Com isso, foi ampliada a oferta de pratos servidos em carrinho ao lado da mesa. O leitão (R$ 180, incluindo guarnições; para duas pessoas) já era apresentado assim ao freguês, mesma lógica aplicada à galinha caipira envolvida no próprio molho e guarnecida com os próprios miúdos, quiabo ao vapor, angu de milho verde e verduras do dia (R$ 150, para duas ou três pessoas) e ao peixe inteiro assado com chibé (farinha d’água com limão e brotos), palmito pupunha grelhado e arroz com castanhas e frutas secas (R$ 135, para duas pessoas). Todos esses pratos estão disponíveis de sexta a domingo e, ocasionalmente, nos demais dias.

Entre os pratos individuais incorporados recentemente, destacam-se o cupim serenado (feito no local) com molho rôti enriquecido com café, legumes orgânicos e arroz negro com requeijão (R$ 48) e o arroz de pescador (com polvo, camarão e posta de bacalhau, servido em panela de ferro; R$ 120), este último clara referência do chef aos arrozes que andou comendo em Portugal.
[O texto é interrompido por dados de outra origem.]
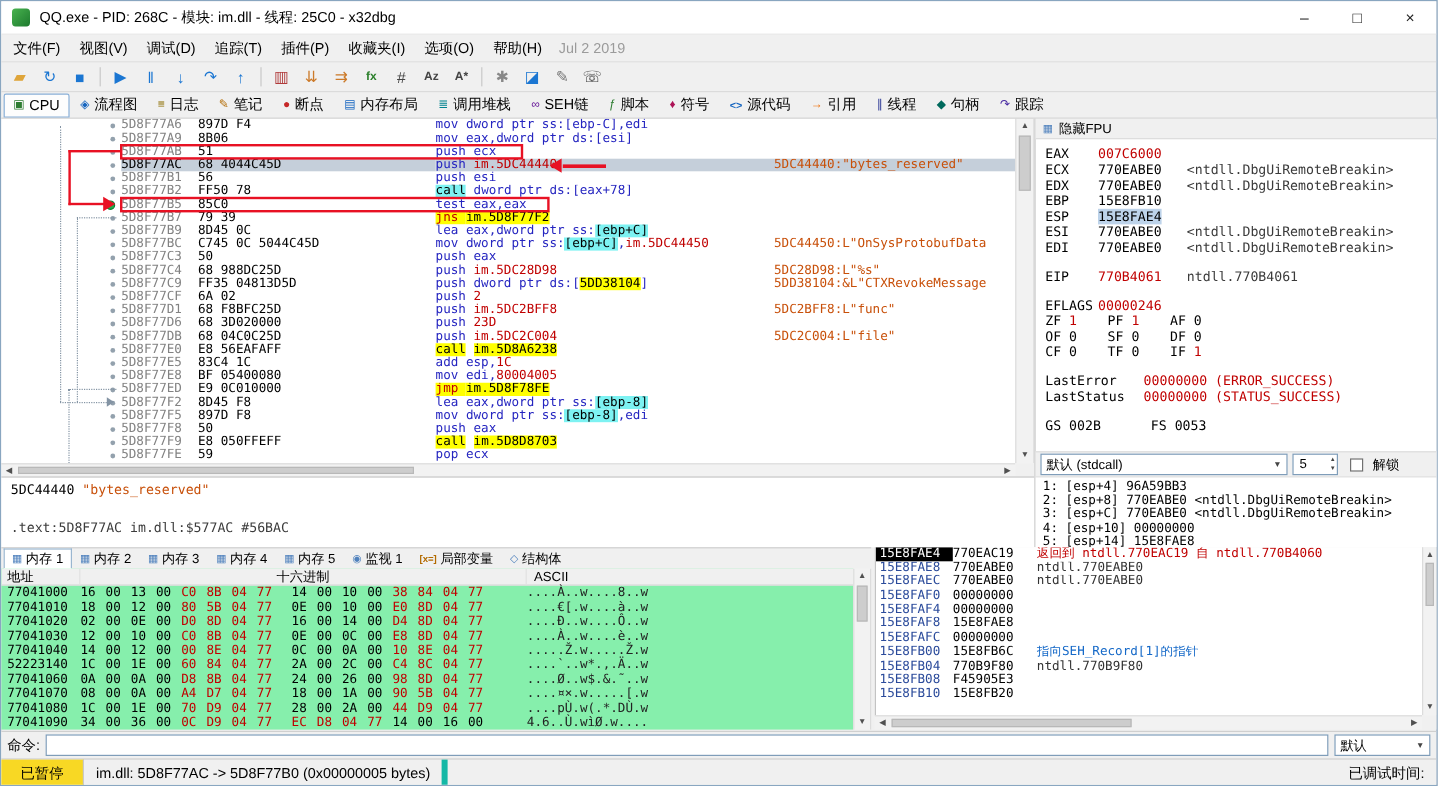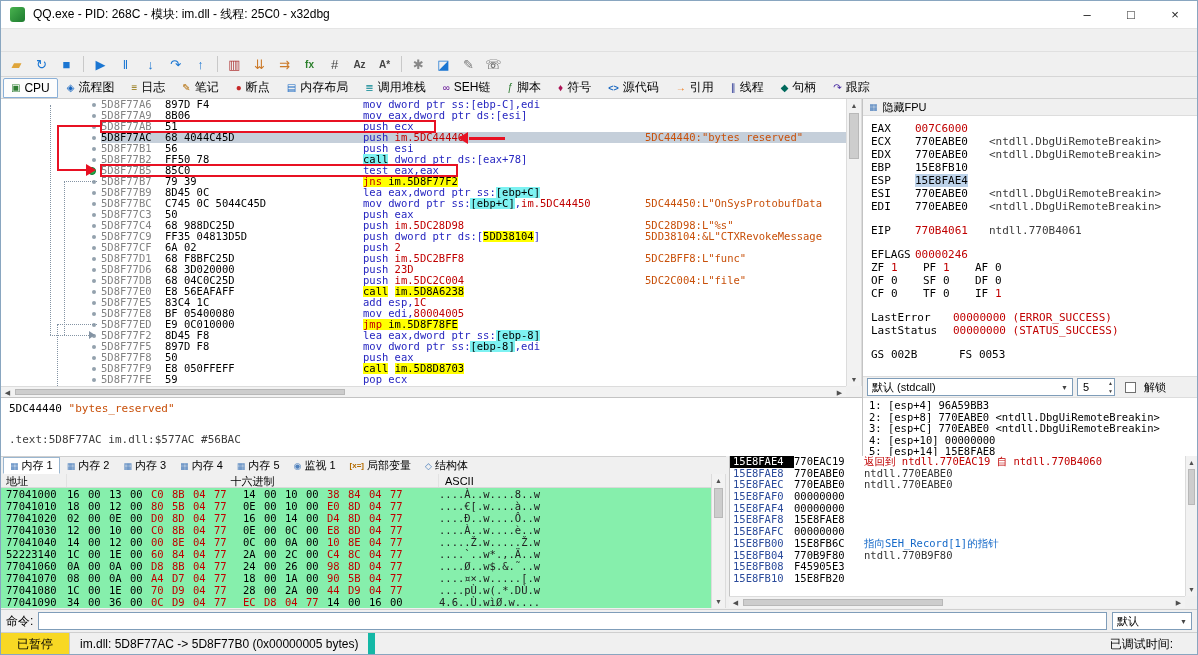--- a/index.html
+++ b/index.html
@@ -117,37 +117,48 @@
   .scmt{flex:1;color:#333;overflow:hidden}
   .scmt.red{color:#c00000}
   .scmt.blue{color:#1569c8}
 
   .cmdbar{position:absolute;left:0;top:608px;width:100%;height:23px;background:#f0f0f0;border-top:1px solid #cfcfcf;display:flex;align-items:center;padding:0 5px;gap:5px}
   .cmd-input{flex:1;height:18px;border:1px solid #7f9db9;background:#fff;font-family:"DejaVu Sans Mono",monospace;font-size:11px;padding:0 3px;outline:none}
   .cmd-combo{width:80px}
 
   .statusbar{position:absolute;left:0;top:631px;width:100%;height:23px;background:#f0f0f0;border-top:1px solid #cfcfcf;display:flex;align-items:stretch;font-size:12px}
   .status-chip{background:#f8d824;display:flex;align-items:center;padding:0 16px;border-right:1px solid #c9c9c9}
-  .status-msg{display:flex;align-items:center;padding:0 10px;border-right:7px solid #14b8a6}
-  .status-right{margin-left:auto;display:flex;align-items:center;padding-right:24px}
+  .status-msg{display:flex;align-items:center;padding:0 10px;border-right:5px solid #14b8a6}
+  .status-right{margin-left:auto;display:flex;align-items:center;padding-right:10px}
 </style>
 </head>
 <body>
 
 <div class="window">
 
   <div class="titlebar">
     <span class="app-icon"></span>
     <span class="title-text">QQ.exe - PID: 268C - 模块: im.dll - 线程: 25C0 - x32dbg</span>
     <span class="cap-spacer"></span>
     <span class="cap-btn">–</span>
     <span class="cap-btn">□</span>
     <span class="cap-btn">×</span>
   </div>
 
+  <div class="menubar">
+      <span class="menu-item">文件(F)</span>
+      <span class="menu-item">视图(V)</span>
+      <span class="menu-item">调试(D)</span>
+      <span class="menu-item">追踪(T)</span>
+      <span class="menu-item">插件(P)</span>
+      <span class="menu-item">收藏夹(I)</span>
+      <span class="menu-item">选项(O)</span>
+      <span class="menu-item">帮助(H)</span>
+      <span class="build-date">Jul 2 2019</span>
+    </div>
   <div class="toolbar">
       <span class="tool" style="color: rgb(223, 165, 58);">▰</span>
       <span class="tool" style="color: rgb(27, 118, 210);">↻</span>
       <span class="tool" style="color: rgb(27, 118, 210);">■</span>
       <span class="tsep"></span>
       <span class="tool" style="color: rgb(27, 118, 210);">▶</span>
       <span class="tool" style="color: rgb(27, 118, 210);">‖</span>
       <span class="tool" style="color: rgb(27, 118, 210);">↓</span>
       <span class="tool" style="color: rgb(27, 118, 210);">↷</span>
       <span class="tool" style="color: rgb(27, 118, 210);">↑</span>

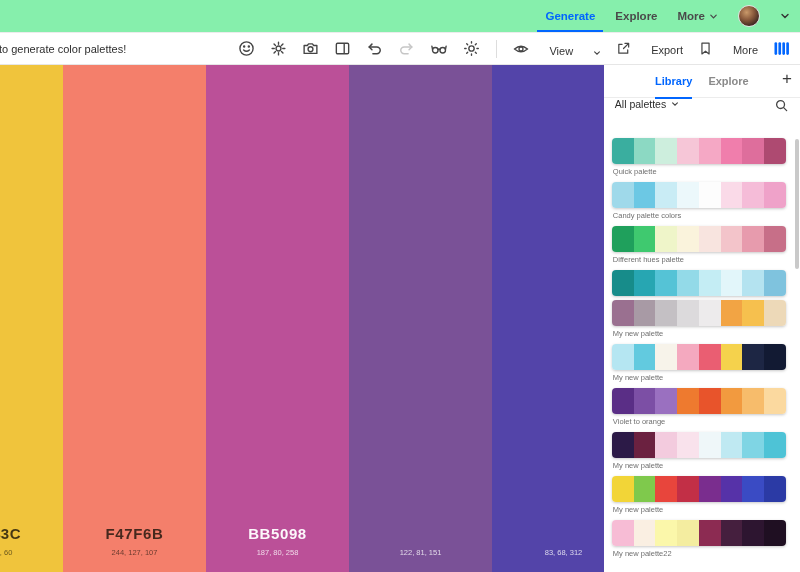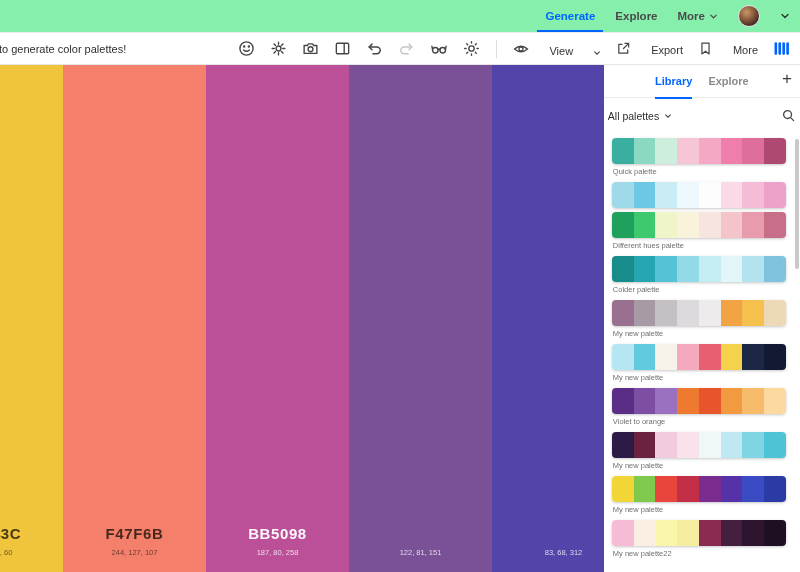--- a/index.html
+++ b/index.html
@@ -48,21 +48,21 @@
   .sidebar { width:204px; position:relative; display:flex; flex-direction:column; background:#fff; }
   .sidebar-tabs { height:33px; border-bottom:1px solid #ececec; display:flex;
                   align-items:center; justify-content:center; gap:16px; position:relative; }
   .sb-tab { font-size:11px; font-weight:600; color:#8a8a8a; height:33px; display:flex;
             align-items:center; cursor:pointer; position:relative; background:none; border:none; }
   .sb-tab.active { color:#0166fe; }
   .sb-tab.active::after { content:""; position:absolute; bottom:-1px; left:0; right:0;
                           height:2px; background:#0166fe; }
   .add-btn { position:absolute; right:8px; top:4px; font-size:17px; font-weight:400;
              color:#3a3a3a; background:none; border:none; cursor:pointer; }
-  .sidebar-filter { height:35px; display:flex; align-items:center; padding:0 4px; }
+  .sidebar-filter { height:35px; display:flex; align-items:flex-start; padding:0 11px; }
   .filter-dd { background:none; border:none; display:flex; align-items:center; gap:5px;
                font-size:10.5px; color:#2e2e2e; cursor:pointer; font-family:"Liberation Sans",sans-serif; }
   .search-btn { margin-left:auto; background:none; border:none; cursor:pointer; display:flex; }
 
   .palette-list { flex:1; overflow:hidden; padding:5px 14px 0 8px;
                   display:flex; flex-direction:column; gap:4px; }
   .palette-card { cursor:pointer; }
   .strip { display:flex; height:26px; border-radius:4px; overflow:hidden;
            box-shadow:0 1px 3px rgba(0,0,0,0.22); }
   .strip span { flex:1; }
@@ -269,20 +269,21 @@
           <div class="strip">
             <span style="background: rgb(159, 217, 234);"></span>
             <span style="background: rgb(108, 200, 228);"></span>
             <span style="background: rgb(201, 236, 245);"></span>
             <span style="background: rgb(236, 248, 251);"></span>
             <span style="background: rgb(253, 253, 253);"></span>
             <span style="background: rgb(250, 218, 232);"></span>
             <span style="background: rgb(245, 188, 216);"></span>
             <span style="background: rgb(239, 162, 201);"></span>
           </div>
+          <div class="palette-name">Candy palette colors</div>
         </div>
         <div class="palette-card">
           <div class="strip">
             <span style="background: rgb(31, 160, 92);"></span>
             <span style="background: rgb(63, 201, 111);"></span>
             <span style="background: rgb(239, 245, 201);"></span>
             <span style="background: rgb(250, 243, 220);"></span>
             <span style="background: rgb(248, 228, 223);"></span>
             <span style="background: rgb(243, 196, 202);"></span>
             <span style="background: rgb(231, 155, 173);"></span>
@@ -294,21 +295,20 @@
           <div class="strip">
             <span style="background: rgb(23, 140, 138);"></span>
             <span style="background: rgb(39, 166, 178);"></span>
             <span style="background: rgb(85, 195, 214);"></span>
             <span style="background: rgb(147, 218, 232);"></span>
             <span style="background: rgb(196, 237, 244);"></span>
             <span style="background: rgb(226, 246, 250);"></span>
             <span style="background: rgb(180, 227, 240);"></span>
             <span style="background: rgb(127, 195, 222);"></span>
           </div>
-          <div class="palette-name">Colder palette</div>
         </div>
         <div class="palette-card">
           <div class="strip">
             <span style="background: rgb(154, 112, 144);"></span>
             <span style="background: rgb(168, 154, 165);"></span>
             <span style="background: rgb(196, 192, 196);"></span>
             <span style="background: rgb(220, 218, 220);"></span>
             <span style="background: rgb(237, 235, 236);"></span>
             <span style="background: rgb(242, 164, 68);"></span>
             <span style="background: rgb(246, 192, 78);"></span>

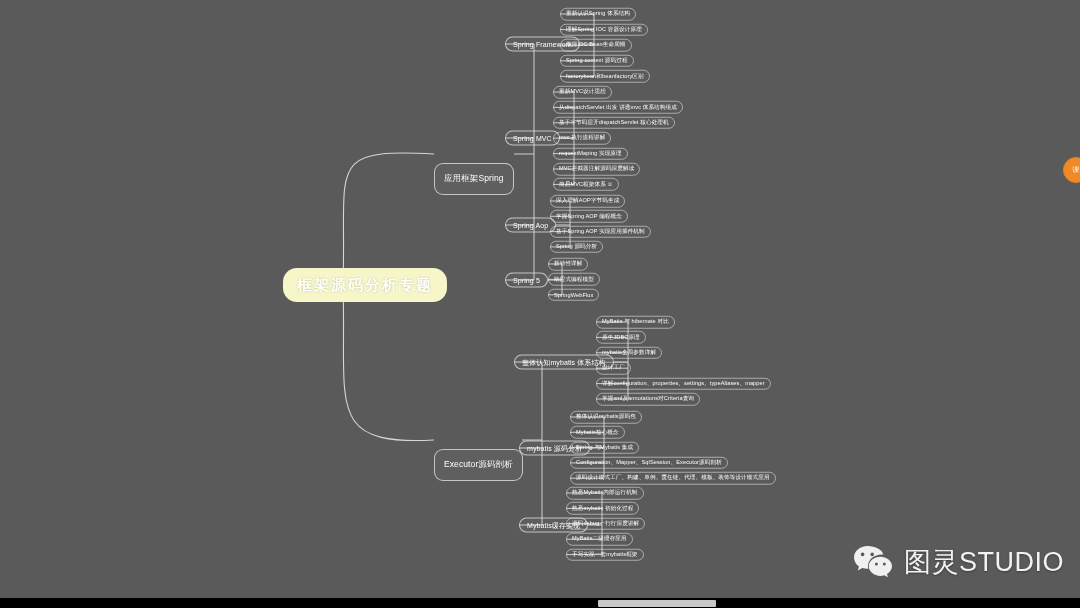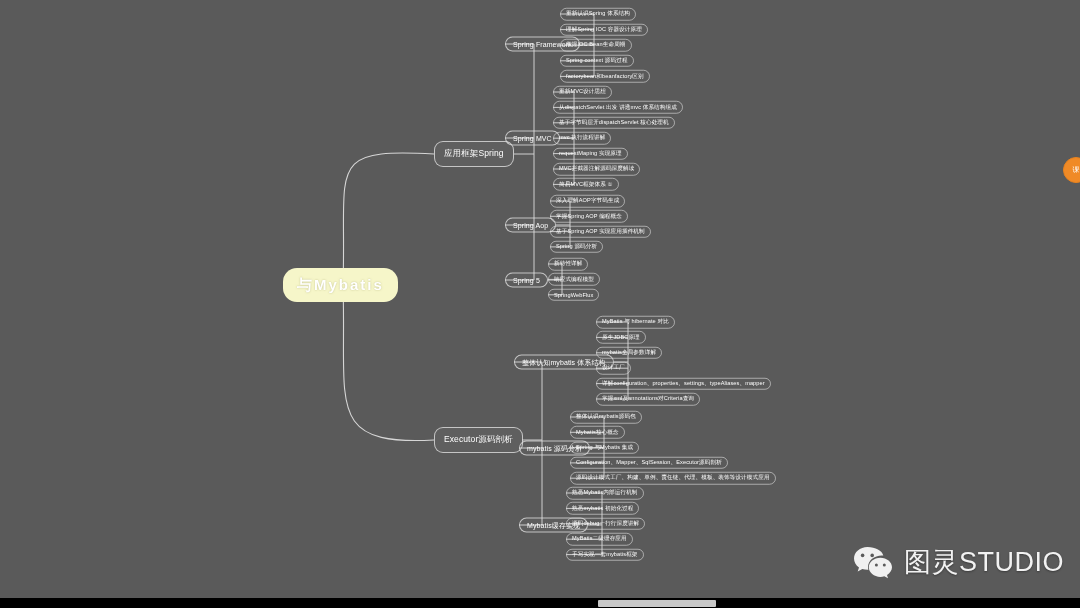--- a/index.html
+++ b/index.html
@@ -48,24 +48,25 @@
     font-size: 15px;
     font-weight: 700;
     letter-spacing: 2px;
     text-shadow: 0 0 2px rgba(150,150,90,.55);
     height: 34px;
     padding: 0 14px;
   }
 
   .node.lvl1 {
     font-size: 8.5px;
-    height: 26px;
+    height: 32px;
     padding: 0 9px;
     border-radius: 9px;
     background: rgba(255,255,255,.035);
+    margin-top: 25px;
   }
 
   .node.lvl2 {
     font-size: 7px;
     height: 15px;
     padding: 0 7px;
     border-radius: 8px;
     background: rgba(255,255,255,.02);
   }
 
@@ -74,21 +75,21 @@
     height: 12.5px;
     padding: 0 5px;
     border-radius: 7px;
     border-color: rgba(220,220,220,.62);
   }
 
   
   #watermark {
     position: absolute;
     right: 16px; bottom: 28px;
-    display: flex; align-items: center; gap: 10px;
+    display: flex; align-items: flex-start; gap: 10px;
   }
   #watermark .wm-text {
     color: #f2f2f2;
     font-size: 27px;
     letter-spacing: .5px;
     text-shadow: 0 1px 2px rgba(0,0,0,.35);
   }
   .wechat-icon { width: 42px; height: 34px; position: relative; }
 
   
@@ -184,21 +185,21 @@
       <path d="M 602 508.4 H 566"></path>
       <path d="M 602 523.8 H 566"></path>
       <path d="M 602 539.2 H 566"></path>
       <path d="M 602 554.6 H 566"></path>
       <path d="M 588 525 H 602"></path>
       <path d="M 602 493 V 554.6"></path>
     </svg>
 
   <div id="nodes">
       <div class="node root" style="left: 283px; top: 285px;">
-        <span>与Mybatis</span>
+        <span>框架源码分析专题</span>
       </div>
       <div class="node lvl1" style="left: 434px; top: 154px;">
         <span>应用框架Spring</span>
       </div>
       <div class="node lvl2" style="left: 505px; top: 44px;">
         <span>Spring Framework</span>
       </div>
       <div class="node lvl3" style="left: 560px; top: 14px;">
         <span>重新认识Spring 体系结构</span>
       </div>

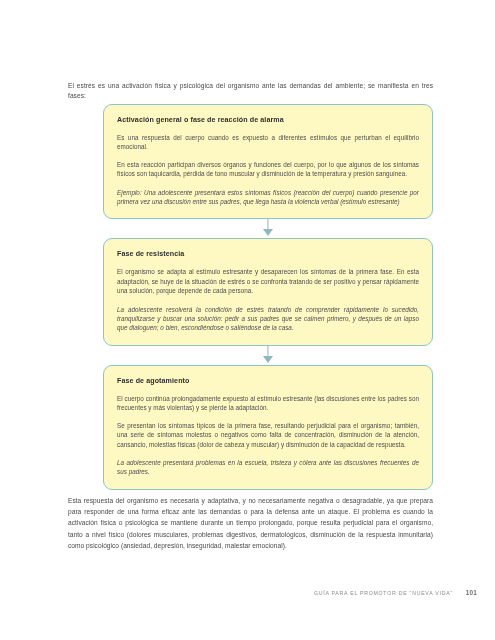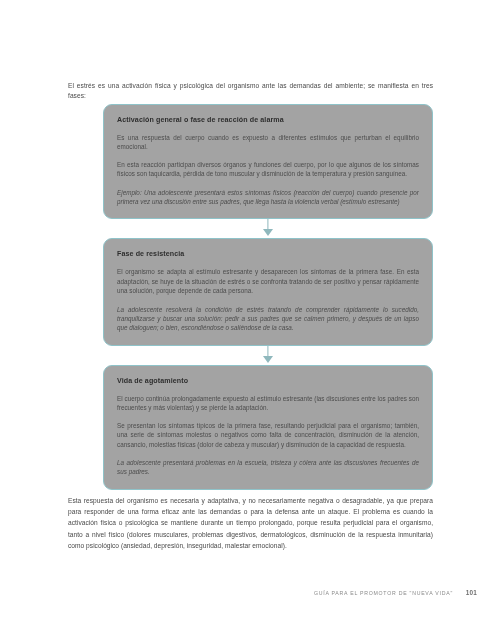--- a/index.html
+++ b/index.html
@@ -34,21 +34,21 @@
     text-align: justify;
   }
   .flow {
     position: absolute;
     left: 103px;
     top: 104px;
     width: 330px;
   }
   .phase-box {
     position: relative;
-    background: #a3a3a3;
+    background: #fef9c3;
     border: 1.1px solid #8fc3c9;
     border-radius: 9px;
     box-sizing: border-box;
     padding: 11px 13px 12px 13px;
   }
   .phase-title {
     font-size: 7.1px;
     font-weight: bold;
     color: #2e2e2e;
     letter-spacing: 0.1px;
@@ -158,21 +158,21 @@
       <p class="phase-para tight">El organismo se adapta al estímulo estresante y desaparecen los síntomas de la primera fase. En esta adaptación, se huye de la situación de estrés o se confronta tratando de ser positivo y pensar rápidamente una solución, porque depende de cada persona.</p>
       <p class="phase-para italic">La adolescente resolverá la condición de estrés tratando de comprender rápidamente lo sucedido, tranquilizarse y buscar una solución: pedir a sus padres que se calmen primero, y después de un lapso que dialoguen; o bien, escondiéndose o saliéndose de la casa.</p>
     </div>
 
     <div class="connector">
       <span class="stem"></span>
       <span class="head"></span>
     </div>
 
     <div class="phase-box">
-      <div class="phase-title">Vida de agotamiento</div>
+      <div class="phase-title">Fase de agotamiento</div>
       <p class="phase-para">El cuerpo continúa prolongadamente expuesto al estímulo estresante (las discusiones entre los padres son frecuentes y más violentas) y se pierde la adaptación.</p>
       <p class="phase-para tight">Se presentan los síntomas típicos de la primera fase, resultando perjudicial para el organismo; también, una serie de síntomas molestos o negativos como falta de concentración, disminución de la atención, cansancio, molestias físicas (dolor de cabeza y muscular) y disminución de la capacidad de respuesta.</p>
       <p class="phase-para italic">La adolescente presentará problemas en la escuela, tristeza y cólera ante las discusiones frecuentes de sus padres.</p>
     </div>
 
   </div>
 
   <p class="closing">Esta respuesta del organismo es necesaria y adaptativa, y no necesariamente negativa o desagradable, ya que prepara para responder de una forma eficaz ante las demandas o para la defensa ante un ataque. El problema es cuando la activación física o psicológica se mantiene durante un tiempo prolongado, porque resulta perjudicial para el organismo, tanto a nivel físico (dolores musculares, problemas digestivos, dermatológicos, disminución de la respuesta inmunitaria) como psicológico (ansiedad, depresión, inseguridad, malestar emocional).</p>
 
   <div class="footer">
Vários pratos das temporadas anteriores foram mantidos, como o arroz de pato com paio, ora-pro-nóbis e especiarias (R$ 71).

ARMÁRIO
O Trindade está com louças novas, feitas pelo Studioneves, em São Paulo, ateliê que atende restaurantes de ponta no Brasil, como D.O.M., Lasai e Manu. Além disso, fez parceria com a cervejaria belo-horizontina Wäls para ter na carta não apenas seus rótulos fixos, mas também os sazonais. Para a semana que vem, está prometida a chegada do armário de madeira que exibirá parte da oferta de queijos artesanais da loja Roça Capital, no Mercado Central – à venda pelos mesmos preços de lá.

Trindade

Rua Alvarenga Peixoto, 388, Lourdes. (31) 2512-4479. Aberto de terça a quinta, das 18h à 0h; sexta e sábado, das 12h às 16h e das 19h à 0h; domingo, das 12h às 17h.